I dubbi dei medici di famiglia: presenza sul territorio e necessità di personale aggiuntivo

“Stando ai dati annunciati, al momento il numero di Case di Comunità espresse sulla caratteristica della superficie in chilometri quadrati italiani, circa 1.300 rispetto ai 302 mila chilometri quadrati, indicherebbe la presenza di una struttura a disposizione ogni 200 chilometri quadrati, che non costituirebbe di certo un’offerta di prossimità. Bisognerà inoltre comprendere come verrà trattata la questione dei piccoli centri abitati, ricordando che 16 milioni di italiani vivono in comuni con meno di 5 mila abitanti e rischiano di essere tagliati fuori”, dice all’HuffPost Silvestro Scotti, segretario generale di Fimmg – Federazione Italiana Medici di Medicina Generale.

Per Scotti è necessario approfondire gli aspetti operativi: “Per il momento si parla esclusivamente delle strutture fisiche, tralasciando gli aspetti operativi e la gestione delle risorse umane. Per evitare che la coperta risulti troppo corta, andando a discapito del cittadino, ci sarà bisogno di personale aggiuntivo, da non sottrarre ad altre strutture. Al momento, inoltre, non è stato sciolto il nodo del rifinanziamento del personale, che riguarda anche i medici di famiglia”.

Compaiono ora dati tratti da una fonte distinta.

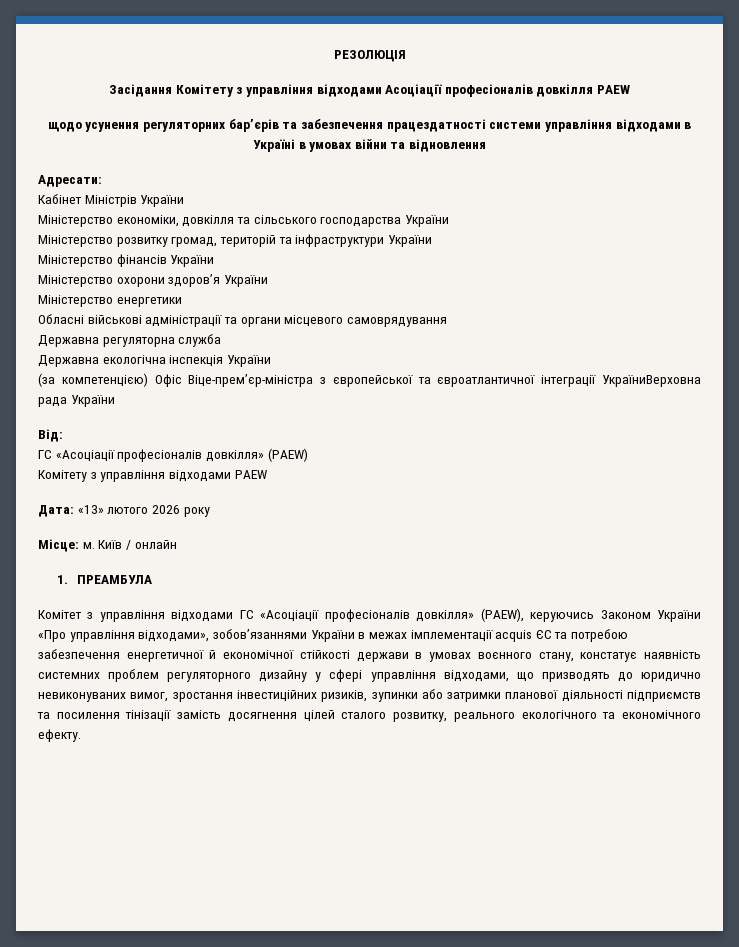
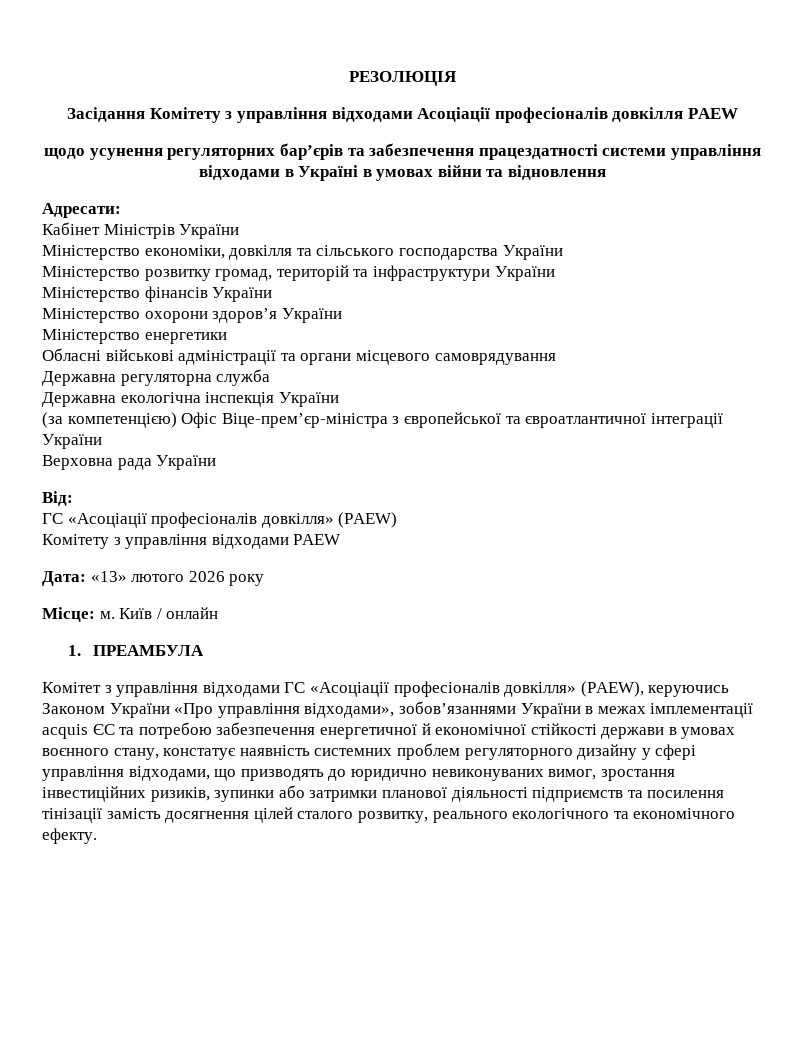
- (за компетенцією) Офіс Віце-прем’єр-міністра з європейської та євроатлантичної інтеграції УкраїниВерховна рада України
+ (за компетенцією) Офіс Віце-прем’єр-міністра з європейської та євроатлантичної інтеграції України
+ Верховна рада України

“Se noi medici di famiglia saremo chiamati a gestire i pazienti dei nostri studi e contemporaneamente a prestare servizio all’interno delle Case di Comunità non credo che il sistema potrà reggere. Troppo facilmente si dimentica che la nostra attività non si ferma agli orari di studio, a questo va aggiunto che il carico di lavoro sta diventando sempre più gravoso a causa dell’aumento dell’età media della popolazione, delle patologie croniche e via discorrendo. Il nostro ruolo rimane fondamentale sul territorio”, aggiunge il segretario generale di Fimmg.

Scotti sottolinea che quelle dei medici di famiglia sono “analisi e valutazioni fatte sulla base dei dati e delle informazioni disponibili, che ancora dicono poco sugli aspetti pratici della riorganizzazione dell’assistenza al paziente”.